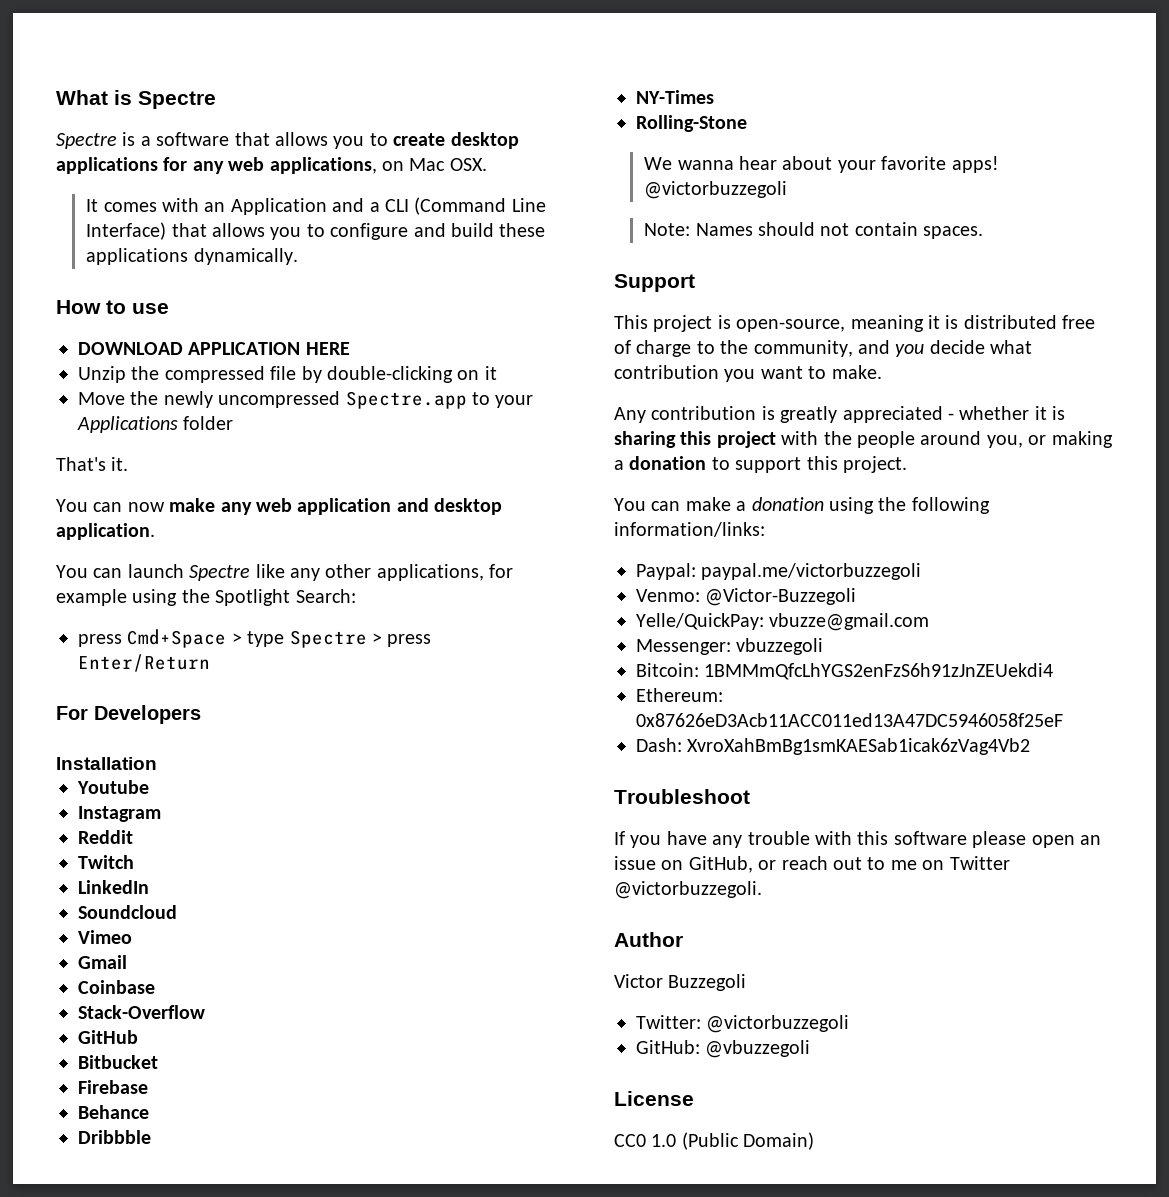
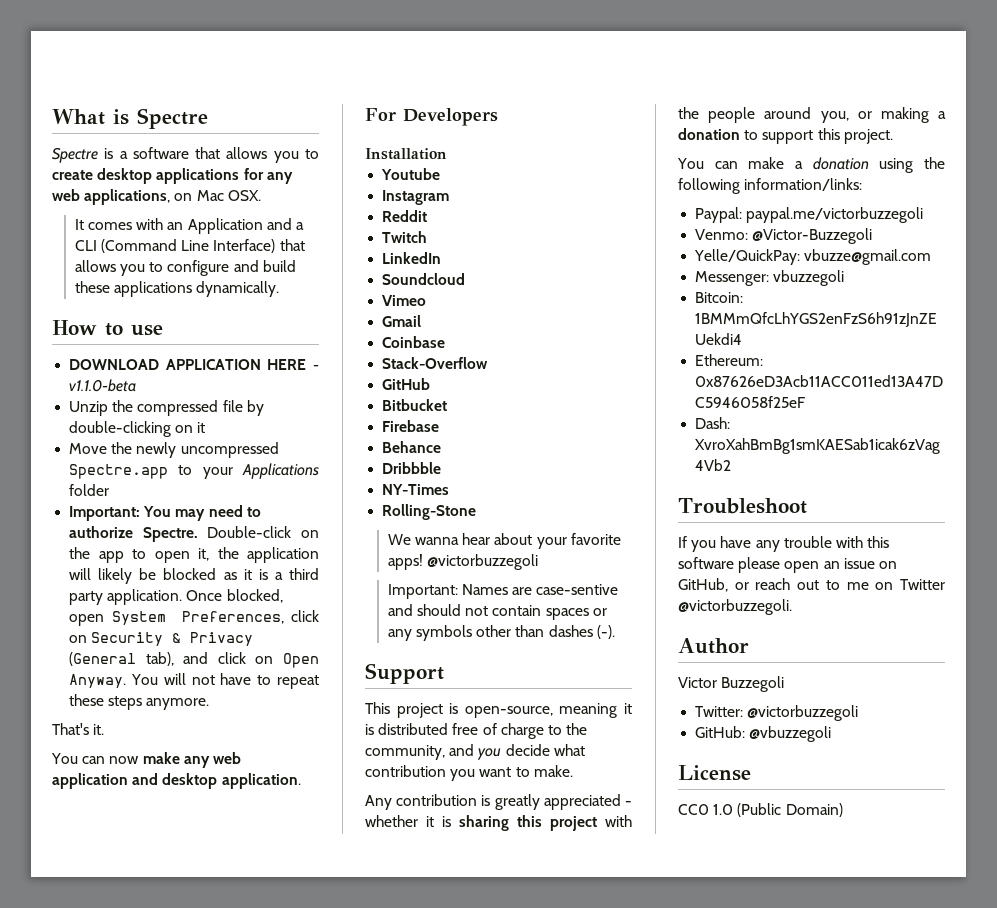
(350, 348) none -> [313,364,319,370] [69,379,137,392] - v1.1.0-beta
(234, 423) none -> [69,505,261,521] [69,526,319,542] [69,547,319,563] [69,568,319,584] [69,589,283,605] [69,610,319,626] [69,632,254,646] [69,652,319,668] [69,673,319,689] [69,694,210,710] // Important: You may need to authorize Spectre. Double-click on the app to open it, the application will likely be blocked as it is a third party application. Once blocked, open System Preferences, click on Security & Privacy (General tab), and click on Open Anyway. You will not have to repeat these steps anymore.
[56,564,514,581] [56,589,356,606] [78,629,432,648] [78,654,210,672] // You can launch Spectre like any other applications, for example using the Spotlight Search: // press Cmd+Space > type Spectre > press Enter/Return -> (301, 781) none
[644,222,984,239] Note: Names should not contain spaces. -> [387,584,619,599] [387,604,607,620] [387,625,615,641] Important: Names are case-sentive and should not contain spaces or any symbols other than dashes (-).

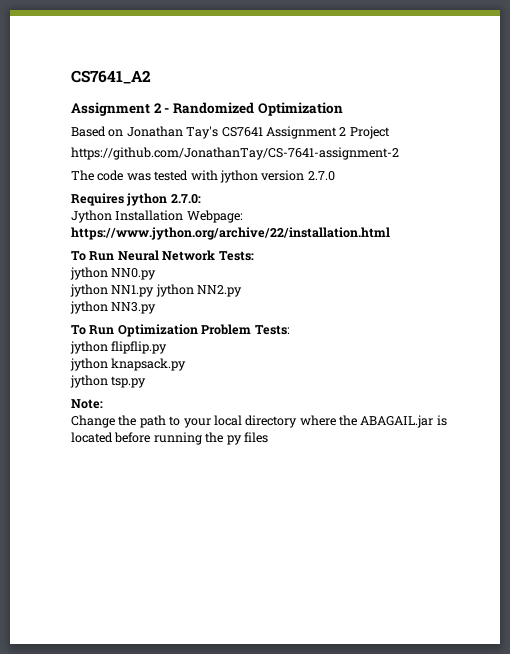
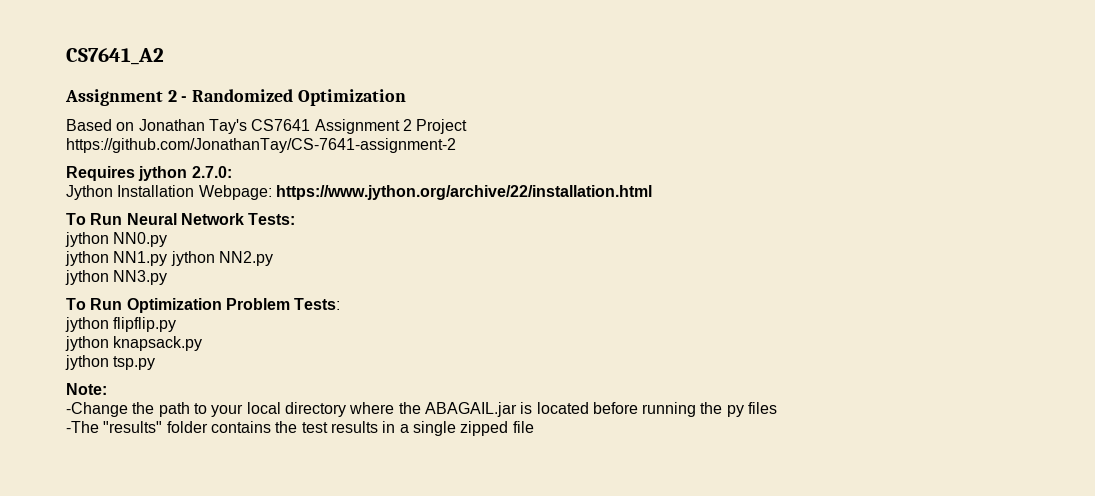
[71,170,335,183] // The code was tested with jython version 2.7.0 -> (456, 145) none
[71,415,115,428] Change -> [66,402,128,417] -Change
(268, 437) none -> [66,421,534,436] // -The "results" folder contains the test results in a single zipped file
= = =
* Required work
Using the records above, find and show each line with the string "other".

* Exercise solution
[56,564,514,581] [56,589,356,606] [78,629,432,648] [78,654,210,672] // You can launch Spectre like any other applications, for example using the Spotlight Search: // press Cmd+Space > type Spectre > press Enter/Return -> (301, 781) none
[644,222,984,239] Note: Names should not contain spaces. -> [387,584,619,599] [387,604,607,620] [387,625,615,641] Important: Names are case-sentive and should not contain spaces or any symbols other than dashes (-).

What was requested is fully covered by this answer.